House debates

Tuesday, 28 October 2014

Statements by Members

Higher Education

1:54 pm

Photo of Tim WattsTim Watts (Gellibrand, Australian Labor Party) Share this | | Hansard source

We have heard a lot of spin and slogans from the government about their broken promise on university fee deregulation. We have heard the Minister for Education claim that 'students will always be the winners' from $100,000 degrees and increased debt costs! The education minister can spin as much he likes, but it is the stories from people in our community that will cut through with the Australian public, stories like that of Tizita, from my electorate.

Tizita is a talented first-generation Ethiopian-Australian student who lives in Footscray in my electorate. She studied hard through her undergraduate degree and has now received a Bachelor of Social Sciences from La Trobe University, winning many prizes along the way. But now, with these changes to university degrees, she is concerned about whether undertaking further study will be possible for her. She has told me:

University cuts will definitely make higher education inaccessible from me and others in similar positions.

The debate in this place about these higher education changes are already having an impact on the way that Tizita plans her future.
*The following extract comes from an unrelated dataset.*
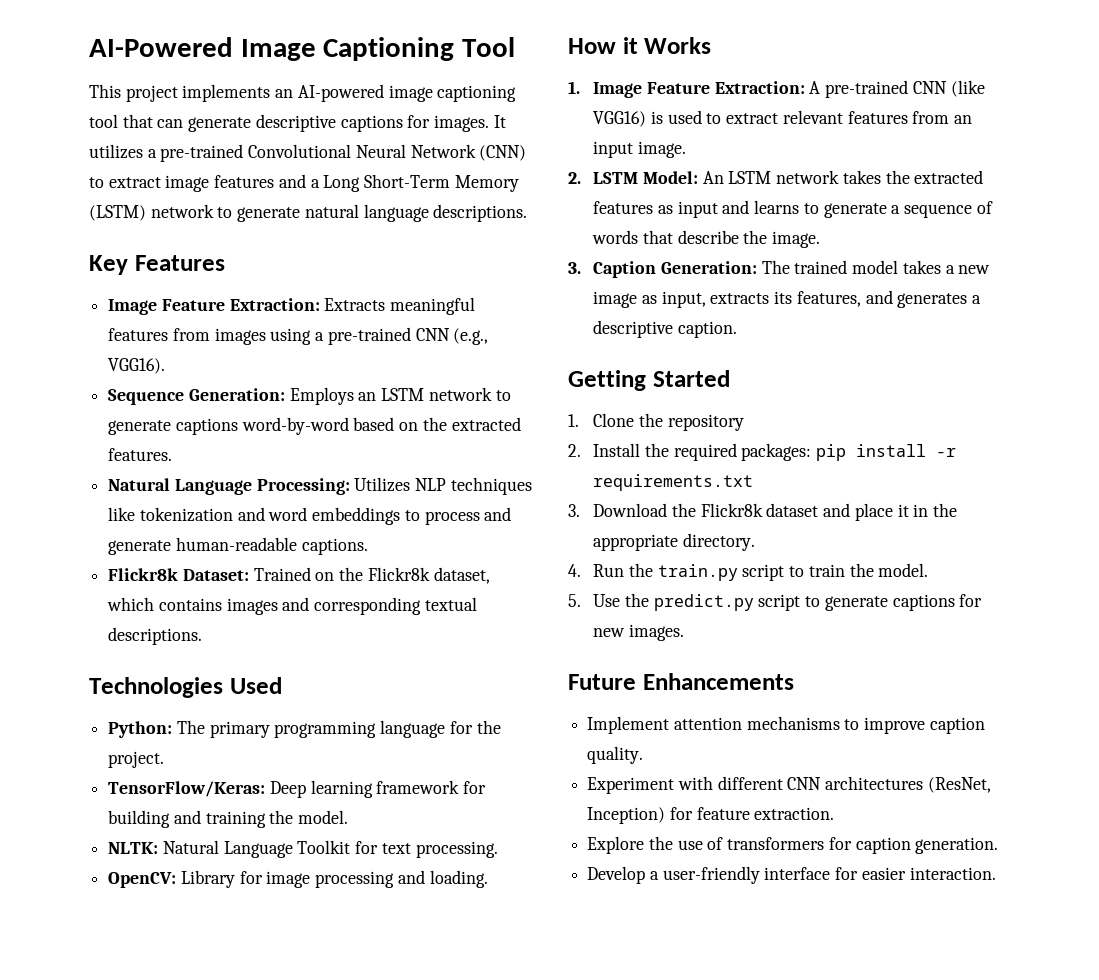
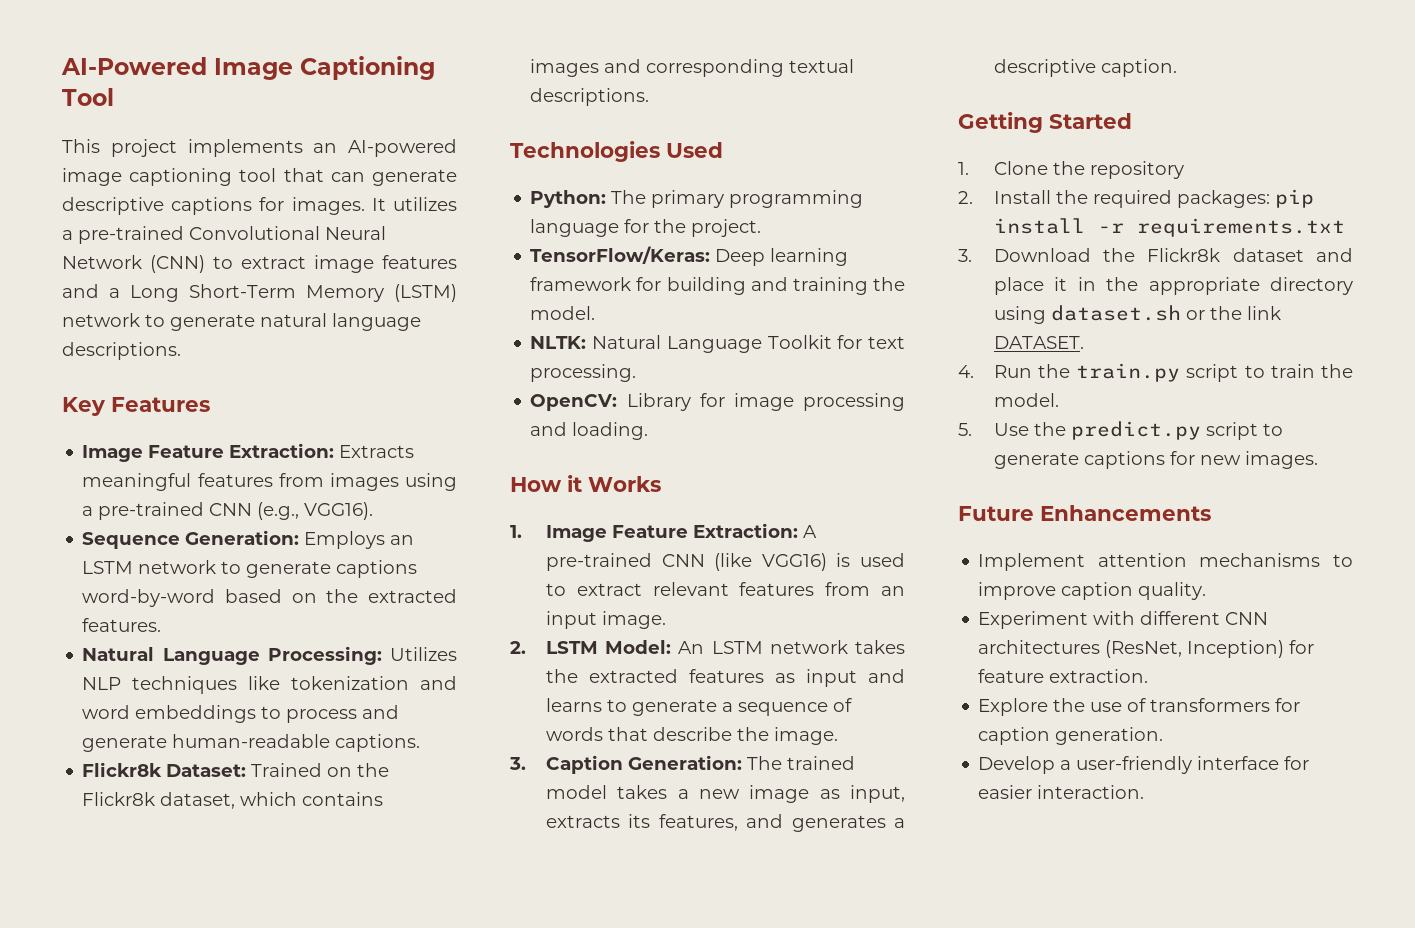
- 3. Download the Flickr8k dataset and place it in the appropriate directory.
+ 3. Download the Flickr8k dataset and place it in the appropriate directory using dataset.sh or the link DATASET.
The Minister for Education has had almost every position imaginable on the future of higher education. Before the election, he committed to maintaining existing university funding arrangements. After the election, he maintained that he had promised before the election not to increase university fees. In the federal budget, he massively cut university funding and introduced plans to massively hike student fees. Then he claimed that this was okay because the Liberal Party did not actually have a higher education policy before the last election! The education minister needs to gather up the pieces of his shattered credibility and do one last policy backflip. He needs to introduce the policy that the Australian public want and abandon these unfair changes to our university sector.